Frakes, who has the effervescent personality of a congenial Southerner and is the owner of the South Carolina beauty pageant preparation business Gowns and Crowns, is the star of King of the Crown, airing on TLC Wednesdays beginning Sept 30.
The show features Frakes and his staff as they prepare girls “from 5 to 105″ for various pageants. His staff consists of Miss South Carolina 2004 Amanda Bluestein, interview coach Shane Arrington, and booking agent and Mr. Fix-It Kyle Taylor (“Not only do you have broken hearts in pageants, you have lots of broken heels, broken zippers, broken nails and he seems to have a knack for always knowing how to fix that,” says Frakes).
“Pageants are all year round, Sugar, especially in the South,” declares Frakes. “In the South, pageants are a way of life. There’s almost a pageant every weekend.”
His success has come from helping girls choose the right pageant for them to compete in. Gowns and Crowns is thriving, with 85 active clients on its roster.
“I’ve had 23 years of experience helping young ladies fulfill a lot of their goals and dreams through pageantry. A lot of pageant coaches in the industry only want to help girls who aspire to be Miss America or Miss Universe or Miss USA,” Frakes says. “While we have had lots of success in all those pageants, it’s our goal to help girls in all pageants.”
Frakes and his team are like the uppity Brit who prepares Sandra Bullock in Miss Congeniality; they work on everything from beauty to walk to poise. But the journey goes deeper than a facial peel.
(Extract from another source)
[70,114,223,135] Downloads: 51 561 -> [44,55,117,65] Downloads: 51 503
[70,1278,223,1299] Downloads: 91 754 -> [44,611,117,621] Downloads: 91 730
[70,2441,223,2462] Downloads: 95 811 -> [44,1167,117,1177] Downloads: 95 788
“There [are] so many aspects that go into a girl getting ready for a pageant, which I don’t think the American public is aware of. They only know what they see on a two-hour television special that really isn’t about the girls,” Frakes says. “What I really hope people realize from the show, even though it’s about pageants and winning crowns, is sometimes the biggest prize at the end of the pageant is the lessons learned, not the tiara.”